Re: [Mesa-dev] [PATCH 0/7] i965 L3 caching and pull constant improvements.

2015-02-12 Thread Francisco Jerez
Francisco Jerez curroje...@riseup.net writes:

 Kenneth Graunke kenn...@whitecape.org writes:

 On Sunday, January 18, 2015 01:04:02 AM Francisco Jerez wrote:
 This is the first part of a series meant to improve our usage of the L3 
 cache.
 Currently it's far from ideal since the following objects aren't taking any
 advantage of it:
  - Pull constants (i.e. UBOs and demoted uniforms)
  - Buffer textures
  - Shader scratch space (i.e. register spills and fills)
  - Atomic counters
  - (Soon) Images
 
 This first series addresses the first two issues.  Fixing the last three is
 going to be a bit more difficult because we need to modify the partitioning 
 of
 the L3 cache in order to increase the number of ways assigned to the DC, 
 which
 happens to be zero on boot until Gen8.  That's likely to require kernel
 changes because we don't have any extremely satisfactory API to change that
 from userspace right now.
 
 The first patch in the series sets the MOCS L3 cacheability bit in the 
 surface
 state structure for buffers so the mentioned memory objects (except the 
 shader
 scratch space that gets its MOCS from elsewhere) have a chance of getting
 cached in L3.
 
 The fourth patch in the series switches to using the constant cache (which,
 unlike the data cache that was used years ago before we started using the
 sampler, is cached on L3 with the default partitioning on all gens) for
 uniform pull constants loads.  The overall performance numbers I've 
 collected
 are included in the commit message of the same patch for future reference.
 Most of it points at the constant cache being faster than the sampler in a
 number of cases (assuming the L3 caching settings are correct), it's also
 likely to alleviate some cache thrashing caused by the competition with
 textures for the L1/L2 sampler caches, and it allows fetching up to eight
 consecutive owords (128B) with just one message.
 
 The sixth patch enables 4 oword loads because they're basically for free and
 they avoid some of the shortcomings of the 1 and 2 oword messages (see the
 commit message for more details).  I'll have a look into enabling 8 oword
 loads but it's going to require an analysis pass to avoid wasting bandwidth
 and increasing the register pressure unnecessarily when the shader doesn't
 actually need as many constants.
 
 We could do something similar for non-uniform offset pull constant loads and
 for both kinds of pull constant loads on the vec4 back-end, but I don't have
 enough performance data to support that yet.

 Hi Curro!

 Hi Ken,

 Technically, I believe we /are/ taking advantage of the L3 today - the 
 sampler
 should be part of the All Clients and Read Only Client Pool portions of 
 the
 L3.  I believe the data port's Constant Cache is part of the same L3 
 region.
 However, the sampler has an additional L1/L2 cache.

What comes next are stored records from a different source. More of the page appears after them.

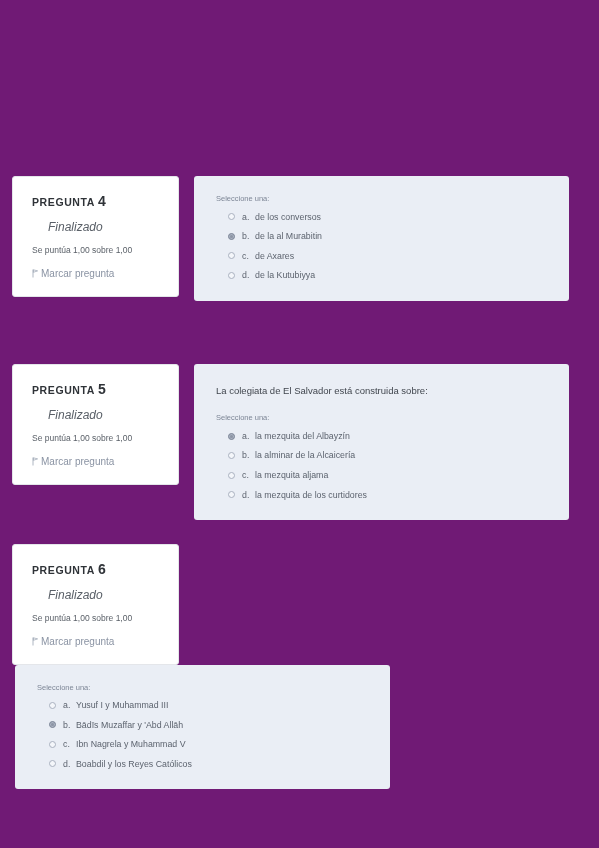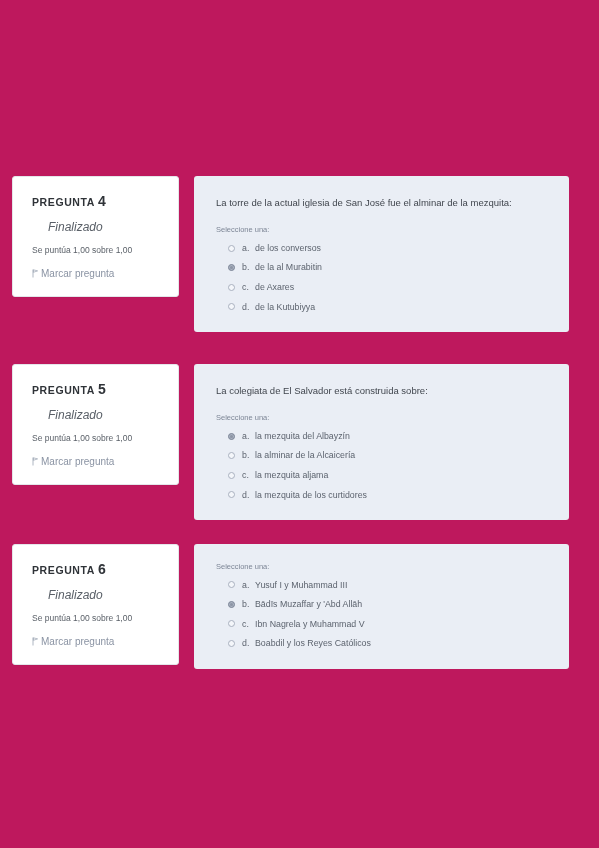--- a/index.html
+++ b/index.html
@@ -14,32 +14,32 @@
     color: #2b2f36;
     position: relative;
     overflow: hidden;
   }
   .page {
     position: absolute;
     left: 0;
     top: 0;
     width: 599px;
     height: 848px;
-    background: #be185d;
+    background: #701a75;
   }
   .question-block {
     position: absolute;
     left: 0;
     width: 599px;
     display: flex;
     align-items: flex-start;
   }
   #block-0 { top: 176px; }
   #block-1 { top: 364px; }
-  #block-2 { top: 544px; }
+  #block-2 { top: 544px; flex-direction: column; }
 
   .info-card {
     width: 167px;
     margin-left: 12px;
     background: #ffffff;
     border: 1px solid #e4e6ea;
     border-radius: 3px;
     box-sizing: border-box;
     padding: 17px 15px 17px 19px;
     box-shadow: 0 1px 1px rgba(0,0,0,0.03);
@@ -173,21 +173,20 @@
       <div class="q-grade">Se puntúa 1,00 sobre 1,00</div>
       <div class="q-flag">
         <svg class="flag-icon" viewBox="0 0 7 9">
           <path d="M1 0.5 L1 8.5" stroke="#9aa3b2" stroke-width="0.8" fill="none"></path>
           <path d="M1.4 0.8 L5.6 1.9 L1.4 3.3 Z" fill="none" stroke="#9aa3b2" stroke-width="0.7"></path>
         </svg>
         <span>Marcar pregunta</span>
       </div>
     </div>
     <div class="answer-panel">
-      <p class="stem">La torre de la actual iglesia de San José fue el alminar de la mezquita:</p>
       <div class="select-label">Seleccione una:</div>
       <ul class="options">
         <li class="option">
           <span class="radio"></span>
           <span class="opt-letter">a.</span>
           <span class="opt-text">de los conversos</span>
         </li>
         <li class="option">
           <span class="radio checked"></span>
           <span class="opt-letter">b.</span>

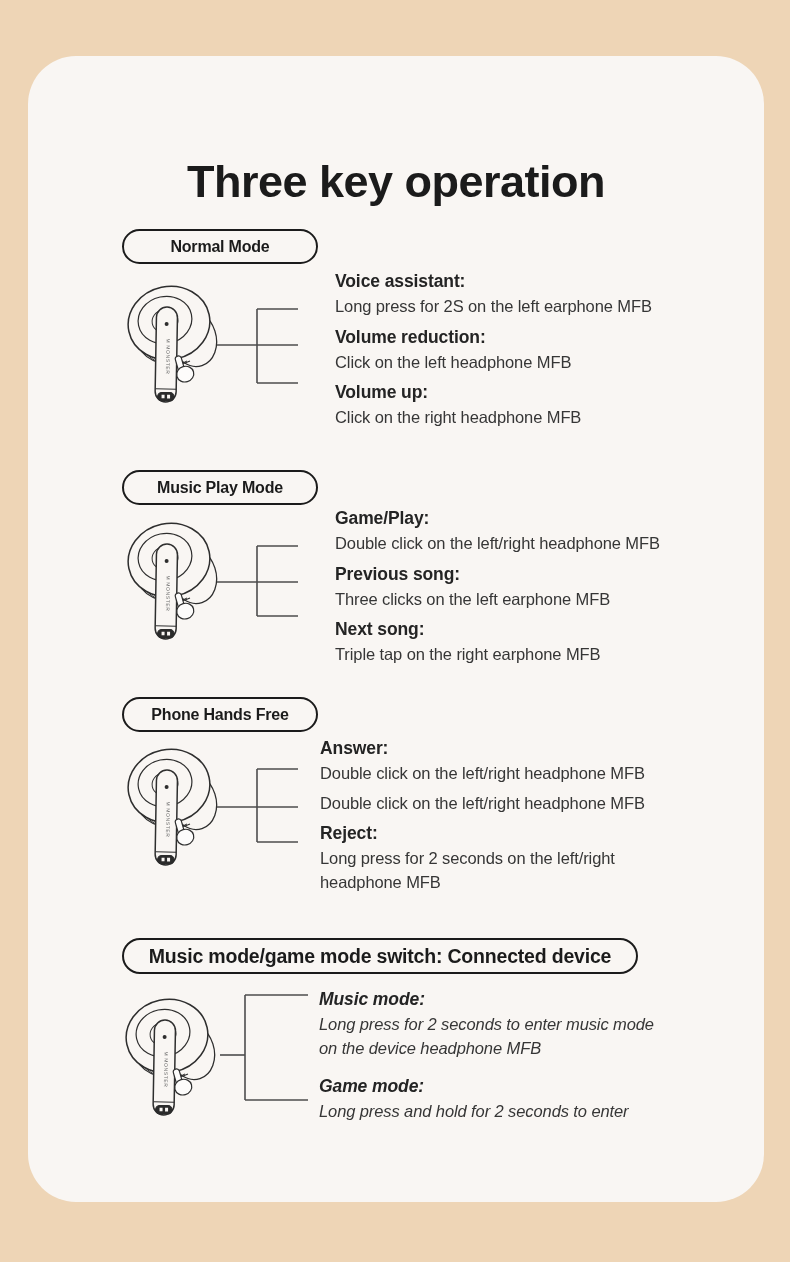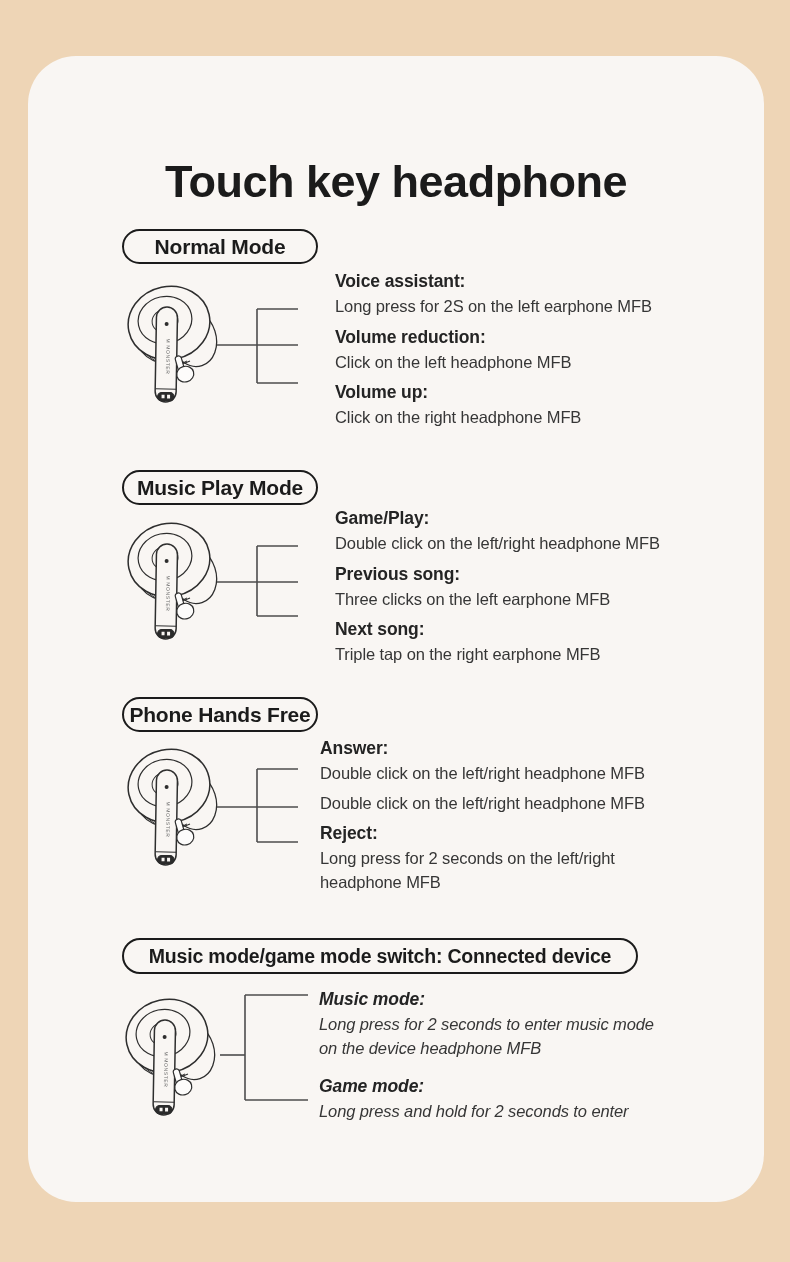--- a/index.html
+++ b/index.html
@@ -32,21 +32,21 @@
     height:35px;
     border:2.2px solid #1b1b1b;
     border-radius:19px;
     background:transparent;
     display:flex;align-items:center;justify-content:center;
     font-weight:700;
     color:#1b1b1b;
     letter-spacing:-0.2px;
     box-sizing:border-box;
   }
-  .pill-sm{left:94px;width:196px;font-size:21px;}
+  .pill-sm{left:94px;width:196px;font-size:16px;}
   .pill-lg{left:94px;width:516px;height:36px;font-size:19.5px;}
   .p1{top:173px;} .p2{top:414px;} .p3{top:641px;} .p4{top:882px;}
 
   .earbud{position:absolute;width:100px;height:122px;}
   .e1{left:92px;top:228px;}
   .e2{left:92px;top:465px;}
   .e3{left:92px;top:691px;}
   .e4{left:90px;top:941px;}
 
   .connector{position:absolute;}
@@ -109,21 +109,21 @@
 
       <g transform="translate(58,74) rotate(-16)">
         <rect x="-3" y="-2" width="6.2" height="17" rx="3.1" fill="#fdfcfb" stroke="#2e2e2e" stroke-width="1.2"></rect>
         <ellipse cx="2.5" cy="17.5" rx="8.6" ry="7.8" fill="#fdfcfb" stroke="#2e2e2e" stroke-width="1.2"></ellipse>
       </g>
     </symbol>
   </svg>
 
   <div class="card">
 
-    <h1 class="title">Touch key headphone</h1>
+    <h1 class="title">Three key operation</h1>
 
     <div class="pill pill-sm p1">
       <span>Normal Mode</span>
     </div>
     <svg class="earbud e1" viewBox="0 0 100 122">
       <use href="#earbud-art"></use>
     </svg>
     <svg class="connector c1" viewBox="0 0 88 88">
       <line x1="43" y1="7" x2="43" y2="81"></line>
       <line x1="43" y1="7" x2="84" y2="7"></line>

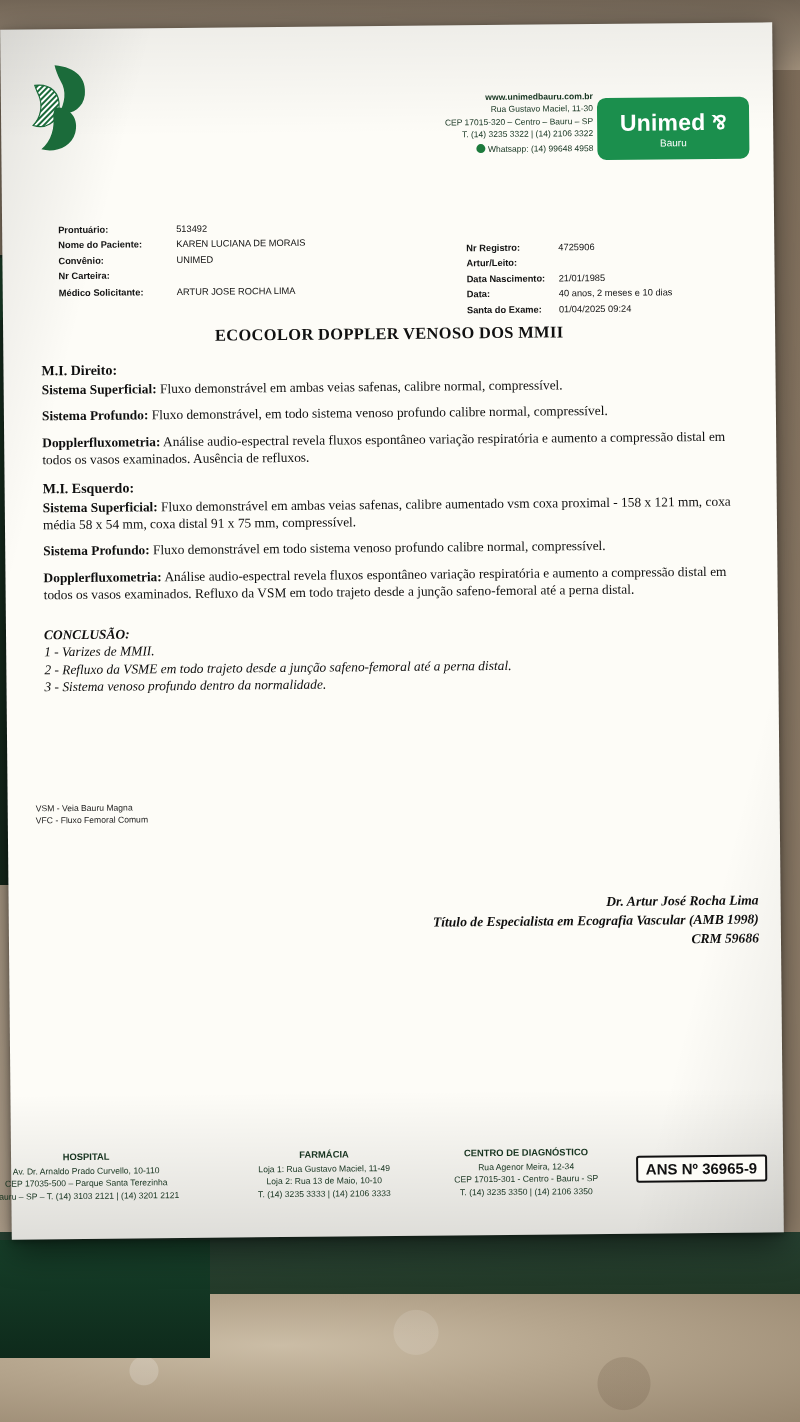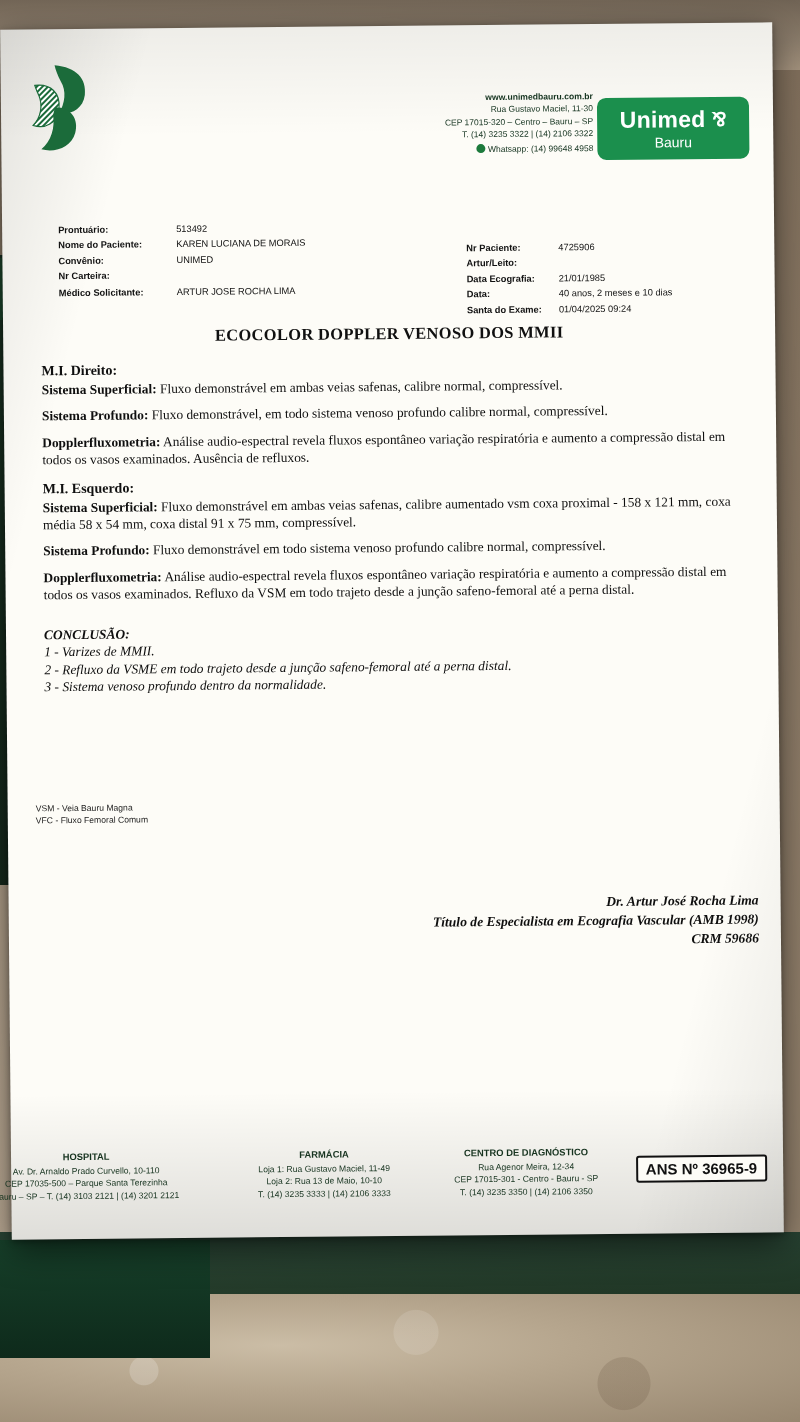--- a/index.html
+++ b/index.html
@@ -82,21 +82,21 @@
   .addr .site{font-weight:bold;font-size:8.6px;}
   .wa-row{display:flex;justify-content:flex-end;align-items:center;gap:3px;margin-top:2px;}
   .wa-ic{width:9px;height:9px;border-radius:50%;background:#1d7a3c;display:inline-block;}
   .brandbox{
     position:absolute;left:596px;top:74px;width:152px;height:62px;
     background:#1b8f4d;border-radius:9px;
     display:flex;flex-direction:column;align-items:center;justify-content:center;
     color:#fff;font-family:"Liberation Sans",sans-serif;
   }
   .brandbox .bname{font-size:23px;font-weight:bold;letter-spacing:.2px;display:flex;align-items:center;gap:7px;}
-  .brandbox .bsub{font-size:14px;margin-top:1px;}
+  .brandbox .bsub{font-size:10px;margin-top:1px;}
   .u-mark{font-size:19px;line-height:19px;}
 
   
   .pblock{position:absolute;left:56px;top:196px;width:660px;
     font-family:"Liberation Sans",sans-serif;font-size:9.3px;color:#111;}
   .pcol-l{position:absolute;left:0;top:0;width:300px;}
   .pcol-r{position:absolute;left:408px;top:22px;width:270px;}
   .prow{display:flex;margin-bottom:4.4px;line-height:11px;}
   .plab{width:118px;font-weight:bold;}
   .pval{flex:1;font-weight:normal;}
@@ -207,29 +207,29 @@
         <span class="pval"></span>
       </div>
       <div class="prow" style="margin-top:6px;">
         <span class="plab">Médico Solicitante:</span>
         <span class="pval">ARTUR JOSE ROCHA LIMA</span>
       </div>
     </div>
 
     <div class="pcol-r">
       <div class="prow">
-        <span class="plab">Nr Paciente:</span>
+        <span class="plab">Nr Registro:</span>
         <span class="pval">4725906</span>
       </div>
       <div class="prow">
         <span class="plab">Artur/Leito:</span>
         <span class="pval"></span>
       </div>
       <div class="prow">
-        <span class="plab">Data Ecografia:</span>
+        <span class="plab">Data Nascimento:</span>
         <span class="pval">21/01/1985</span>
       </div>
       <div class="prow">
         <span class="plab">Data:</span>
         <span class="pval">40 anos, 2 meses e 10 dias</span>
       </div>
       <div class="prow">
         <span class="plab">Santa do Exame:</span>
         <span class="pval">01/04/2025 09:24</span>
       </div>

 If you're referring to pull constants, nope we aren't, because it's also
 necessary to have set the MOCS bits to cacheable in L3, and that wasn't
 the case for any of the memory objects I mentioned except shader scratch
 space (the latter goes through the data cache so it's still not cached
 until Gen8).

 When you say you don't have enough performance data to support doing this 
 in
 the vec4 backend, or for non-uniform offset pull loads, do you mean that you
 tried it and it wasn't useful, or you just haven't tried it yet?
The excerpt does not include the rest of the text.